De caminho para lá passei pela Rua XV de Novembro e entrei na Rua Anchieta, que é curta, do tamanho de um quarteirão, e dá no Pátio do Colégio (que nos mapas e nas placas vem grafado como Pateo do Collegio). Lá, suas esquinas são formadas pelos belos edifícios antigos do Tribunal de Justiça do Estado de São Paulo (que já foi da Bolsa de Mercadorias) e da Procuradoria-Geral da cidade de São Paulo, cujo térreo sedia o Procon. Uns passos adiante está o Viaduto Boa Vista, sobre a Ladeira General Carneiro, de onde se vê o infame Impostômetro, o placar estrepitoso – quase três trilhões a zero – do jogo entre nós e a sanha arrecadatória do governo.

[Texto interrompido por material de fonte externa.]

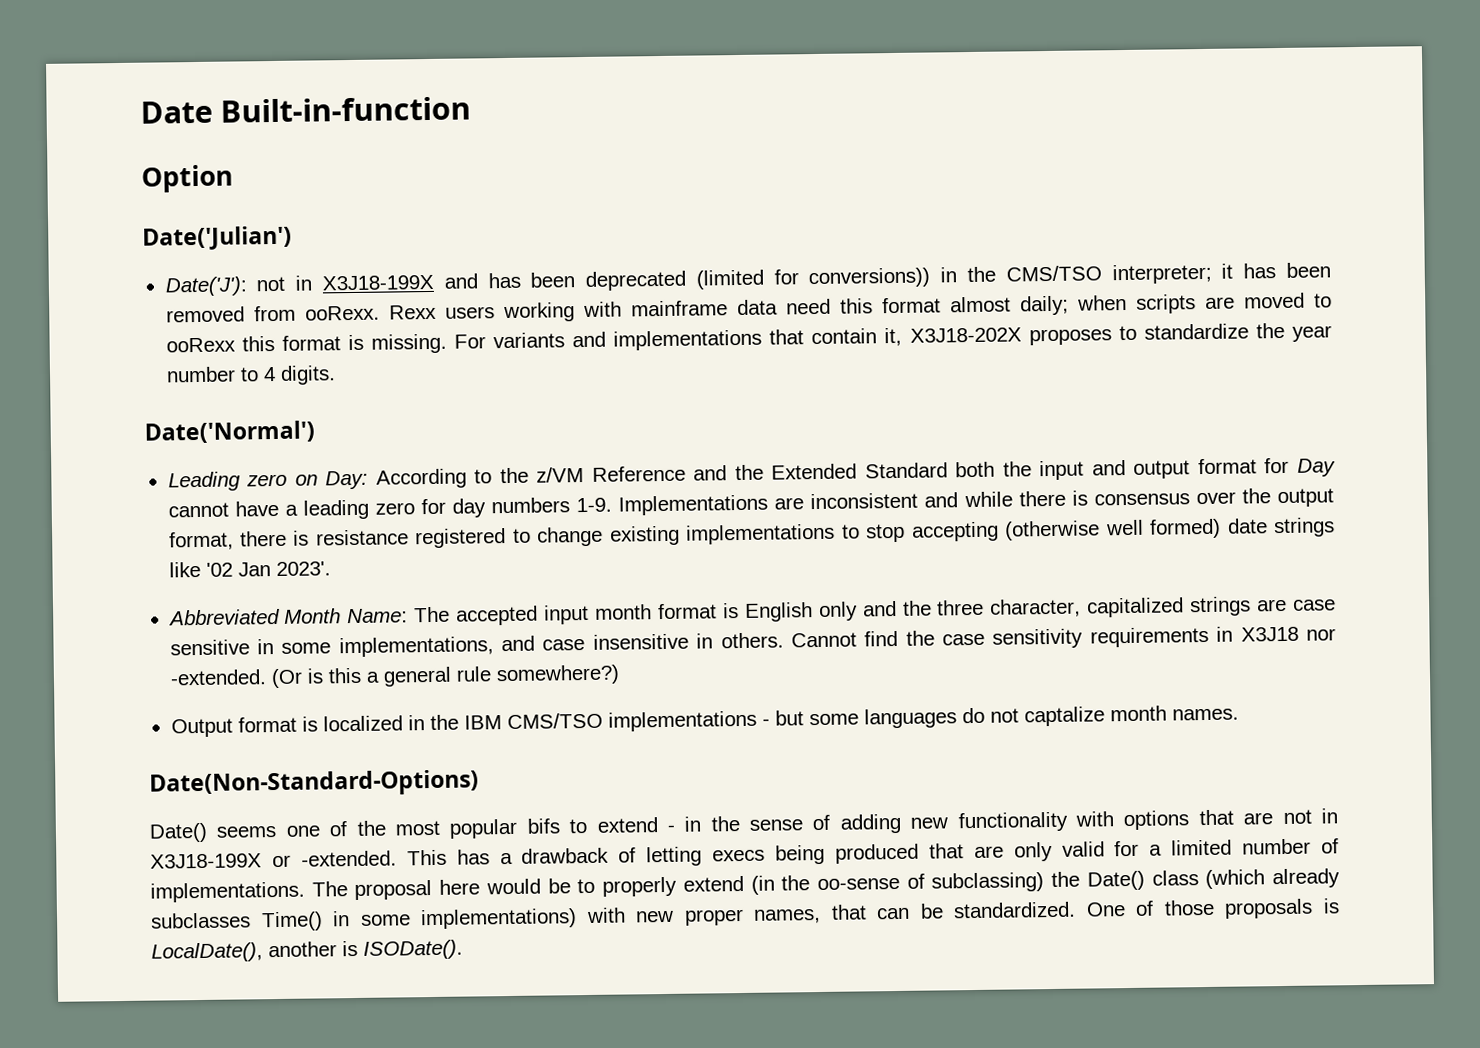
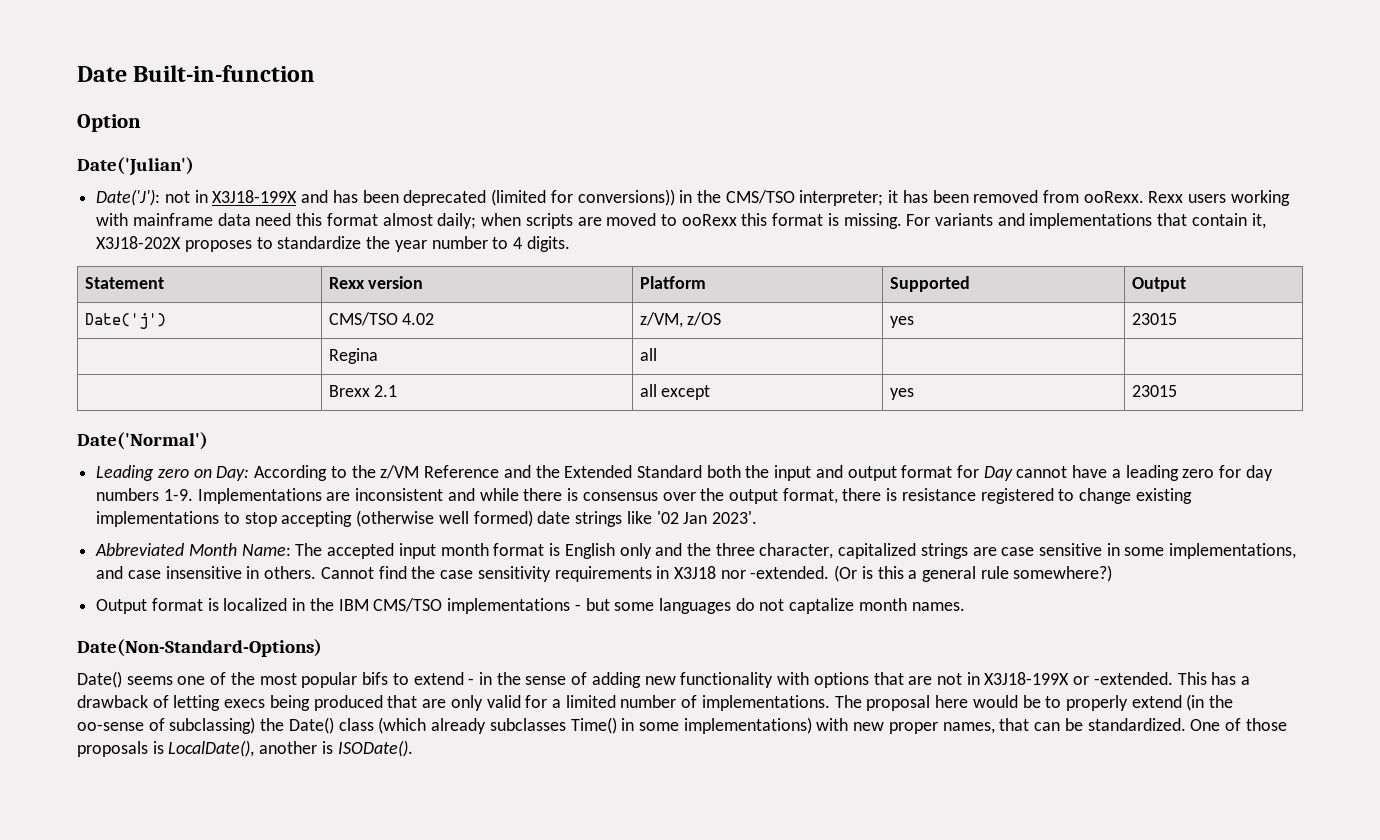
+ Statement | Rexx version | Platform | Supported | Output
+ Date('j') | CMS/TSO 4.02 | z/VM, z/OS | yes | 23015
+ | Regina | all | |
+ | Brexx 2.1 | all except | yes | 23015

A cidade nasceu ali, e vista dali parece estar moribunda, tal qual o ano que vai se acabando – este ano que nasceu velho. O endereço onde eu ia era na Rua Roberto Simonsen, um pouco adiante (para quem vem dos lados do Pátio para a Sé) da Casa Número Um e do Solar da Marquesa de Santos, mas antes da esquina da Venceslau Brás. Meu caminho me fez passar diante dos edifícios gêmeos da Secretaria da Justiça (que já foram a sede da Polícia Civil) e cruzar a antiga Rua da Fundição, hoje Floriano Peixoto, em cuja esquina está, coberto por tapumes e oferecido para aluguel, o prédio que já foi a sede dos Correios da Capital. Metido entre os museus, ambos meio mequetrefes, e prudentemente fechado com grades, está o Beco do Pinto, que descia antigamente até a várzea do Tamanduateí e hoje chega até perto do Parque Dom Pedro II.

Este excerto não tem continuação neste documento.